= Barry Van Gerbig =

American socialite and businessman

Barend "Barry" van Gerbig (born 1939) is a US millionaire socialite best known as the owner of the National Hockey League's California Seals.

==Early life==
Van Gerbig was born in New York City as the son of attorney Howell Van Gerbig and his wife Dorothy Fell Van Gerbig. He attended Princeton University, graduating in 1961. At Princeton, he played for the school's ice hockey squad as a goaltender. After graduation, he briefly played minor league hockey for the Charlotte Checkers and Des Moines Oak Leafs. Afterward, he worked on Wall Street, owning stock in Union Carbide and Standard Oil of New Jersey.

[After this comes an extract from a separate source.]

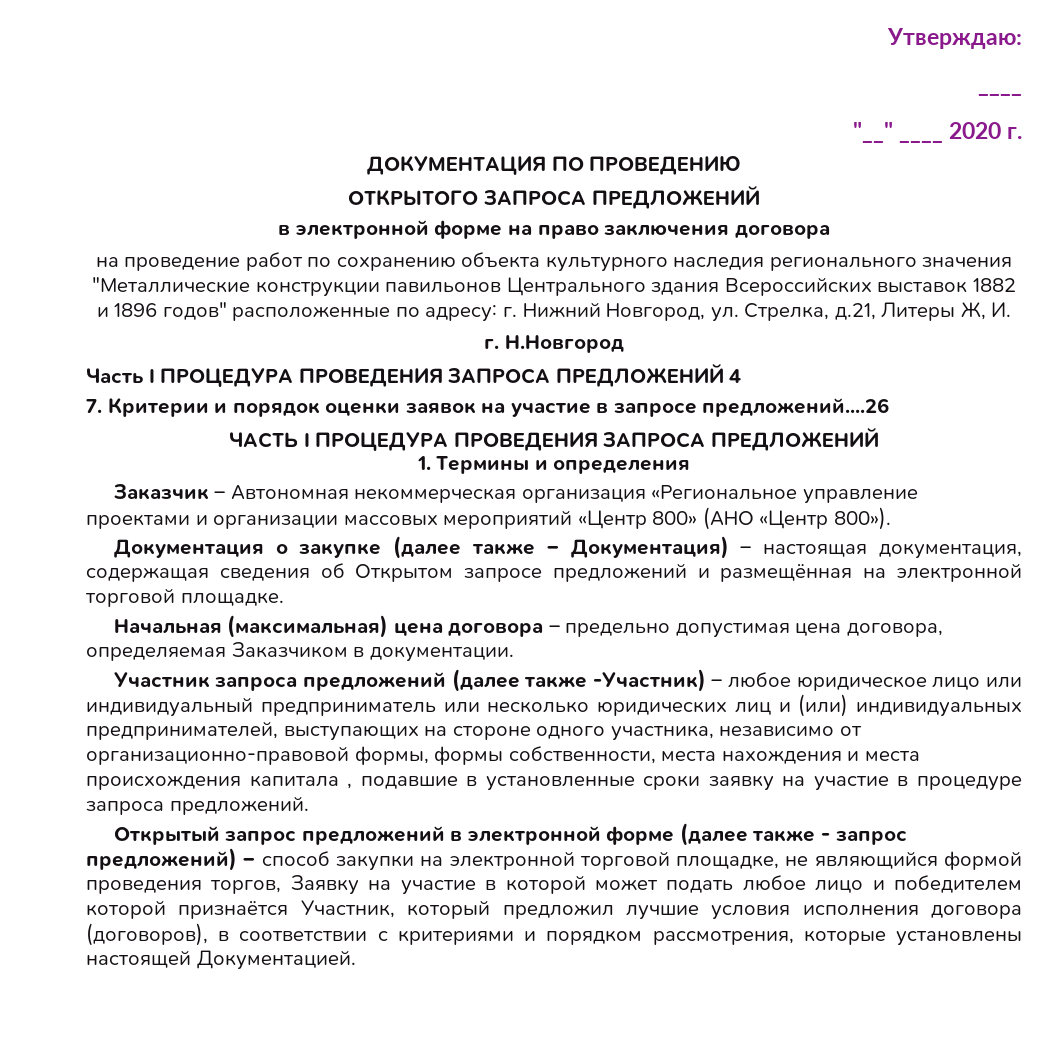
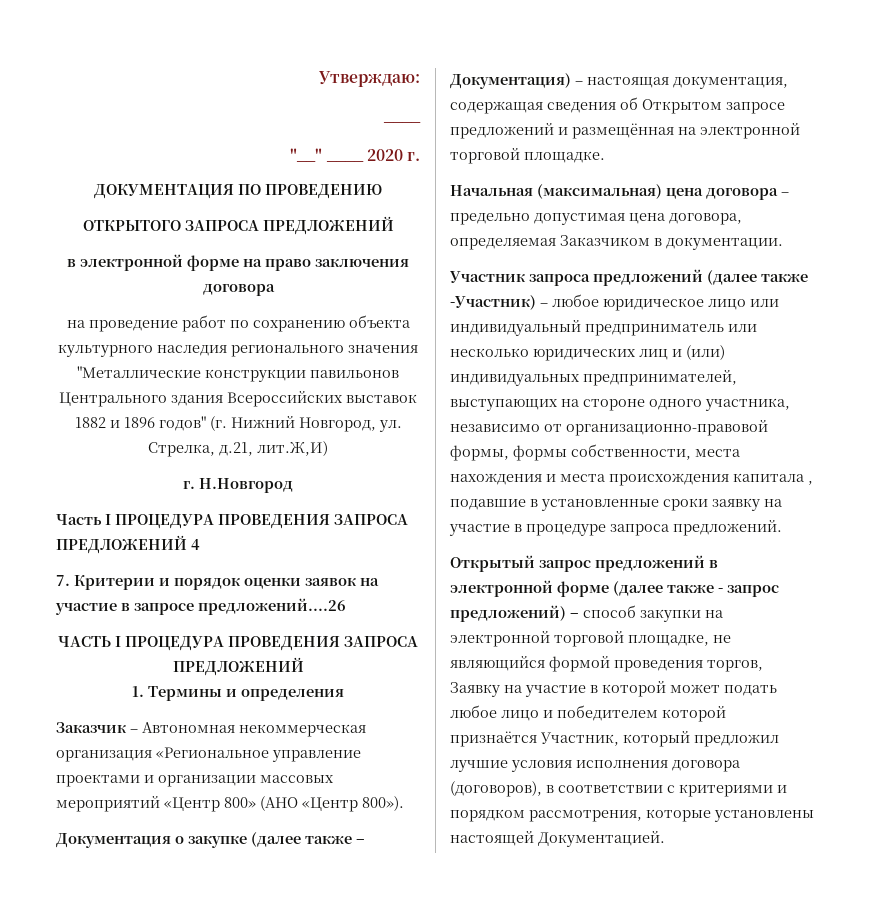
- на проведение работ по сохранению объекта культурного наследия регионального значения "Металлические конструкции павильонов Центрального здания Всероссийских выставок 1882 и 1896 годов" расположенные по адресу: г. Нижний Новгород, ул. Стрелка, д.21, Литеры Ж, И.
+ на проведение работ по сохранению объекта культурного наследия регионального значения "Металлические конструкции павильонов Центрального здания Всероссийских выставок 1882 и 1896 годов" (г. Нижний Новгород, ул. Стрелка, д.21, лит.Ж,И)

==Involvement in the NHL==
Van Gerbig was a friend of a number of NHL owners, including Bruce Norris of the Detroit Red Wings, Weston Adams of the Boston Bruins (and his attorney, Charles Mulcahy), and William Jennings of the New York Rangers. Mulcahy had suggested van Gerbig buy into the Bruins' Western Hockey League affiliate, the San Francisco Seals as a way of getting in on a planned expansion of the NHL in 1967.

Van Gerbig assembled a group of what would eventually be 52 investors, including singer Bing Crosby (his godfather), San Francisco 49ers quarterback John Brodie, Ice Follies owner Virgil Sherrill and Nelson Doubleday, Jr. After owning the WHL Seals (relocated to Oakland due to arena issues) in 1966–67, the Seals entered the NHL. Due to poor attendance van Gerbig attempted to sell the team three times, including to Labatt Brewing Company, who intended to relocate the team to Vancouver, but that and a subsequent deal with Woolworth's heirs Northrup and Seymour Knox were rejected by the NHL. A third sale to Trans National Communications did go through in 1969, but when they missed a payment to van Gerbig, fell into default, with the Seals reverting to van Gerbig. In the end, van Gerbig sold the team to Charlie O. Finley in 1970.

==Personal life==
In 1961, Van Gerbig married Lois Hochschwender. The marriage ended in divorce. Van Gerbig married Victoria Susan Fairbanks, daughter of Douglas Fairbanks, Jr in 1965. They had two children, Barry and Elizabeth (born 1966 and 1968, respectively). He and Victoria divorced in 1977. He has residences on Long Island and West Palm Beach. In 2008, he married Virginia Eriksson, and became step father to 3 children, Amber, Kirsten, and Christian Eriksson.